In early 1983, Venom were pretty much the most "evil" of all metal bands (seriously). They were doing an in-store appearance at Jon Z's record shop at the Rt. 18 flea market in NJ. It was somewhat disillusioning when I met those retards & realized that even my fat, greasy, sorry seventeen year old ass could have easily pummeled any one of those short, flabby, pasty Brits in about five seconds. They were about as "evil" as the Halloween pumpkins we cut out of orange construction paper back in grade school. Cronos was about five foot nothing & looked for all the world like an extremely unattractive middle-aged woman who ran her fingers through her hair after eating copious amounts of Cheetos. It was on that day that I realized that metal was equally as gay as any other art form regardless of the packaging & marketing. Didn't really make me like or enjoy it any less, however. I just took it all way less seriously.

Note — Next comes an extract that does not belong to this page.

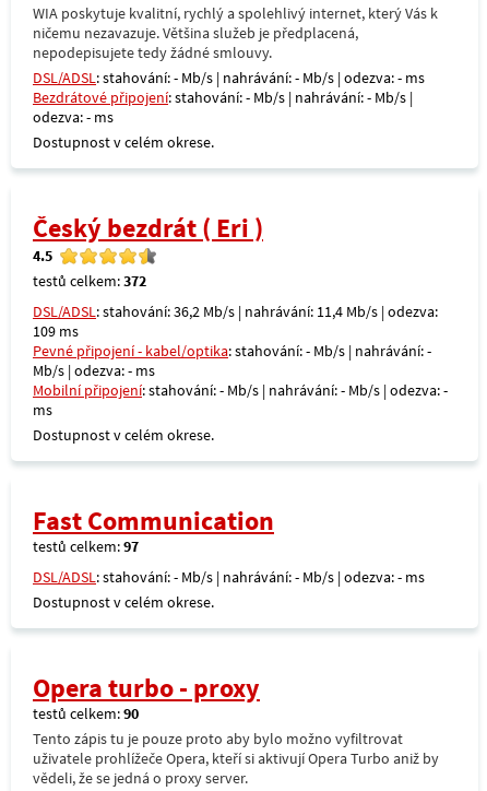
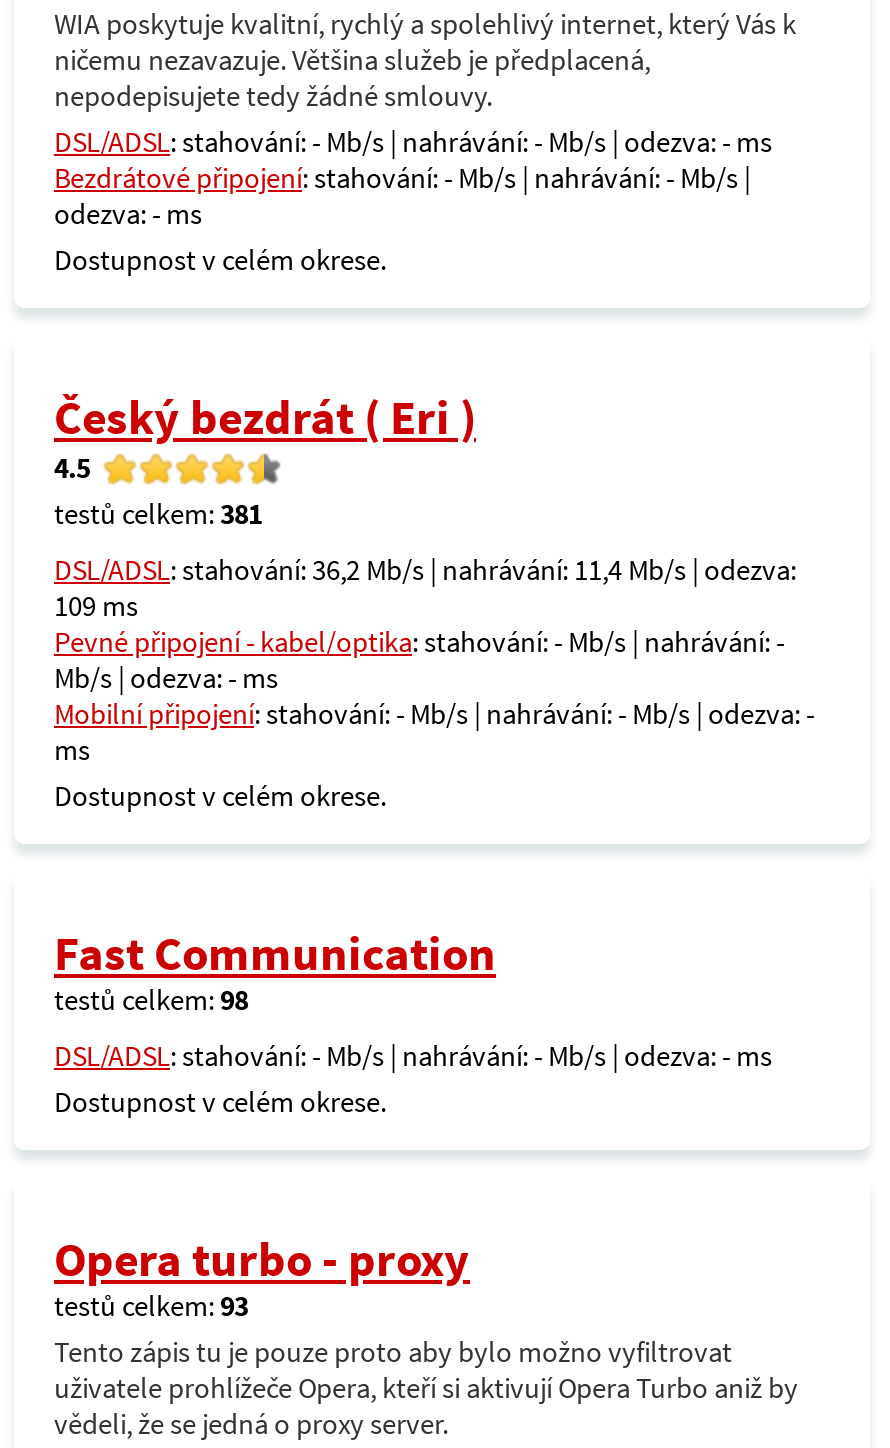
[33,271,146,291] testů celkem: 372 -> [54,496,262,532] testů celkem: 381
[33,536,139,556] testů celkem: 97 -> [54,982,248,1018] testů celkem: 98
[33,704,139,723] testů celkem: 90 -> [54,1288,248,1324] testů celkem: 93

ReplyDeleteIt was all just for shock value anyway, back then it was new & different to use overtly "satanic" themes in lyrics & artwork. Sure, it "shocked" & frightened the squares but those of us into it always knew how stupid it really was. Venom, King Diamond's dopey skull & his microphone holder made from "bones", Jeff Hanneman on the back of "Show No Mercy" holding what appears to be an upside-down cross made out of two rulers taped together & etc. It was always more funny than anything else, at least to me.
I think when it comes to 'bands' like King Diamond & Danzig and other obviously laughable attempts to act scary and/or alpha male is as stupid as watching a hollywood production and adapting it to your own life. So you can be into horror movies, does that make you a serial killer/demon incarnation straight away? no it's all just the fantasy of exercising your inner demons. You don't see women getting into these sort of things because they rather fantasize about real things like fairy tale weddings and living happily ever after, it's encrypted into their own unique dna. that being said, I think it's fun to poke at such obvious male targeted themes such as ghouls and warrior personas, but when it strikes someone who still respects the 'artistry' of it the wrong way, watch out. I personally think that if you still get offended at people making fun of such obviously lame 'theme bands' like king diamond, Danzig & Manowar etc you don't deserve to be aknowledged at all. Venom had it's satanic stick but atleast the black metal album is something that had actually good songwritting and it's worth something in the whole scope of metal history, but that's not the case with all bands like that. So in the end this blog is really just a couple of kids that got into metal at a time when it wasn't as original or theatrically real anymore and they're realizing it's all a sham simply because the 'metal' was based on gimmicks not musical talent and originality. Real music stands the test of time and if you are no longer a heavy metal fan you were in it for the wrong reasons, but it's perfectly acceptable to poke fun at your obvious lack of good taste when you were young just don't dismiss the whole genre because you 'grew out of it'. Now go watch some more reality tv with the family and be glad your no longer an aknowledged a 'metalhead'.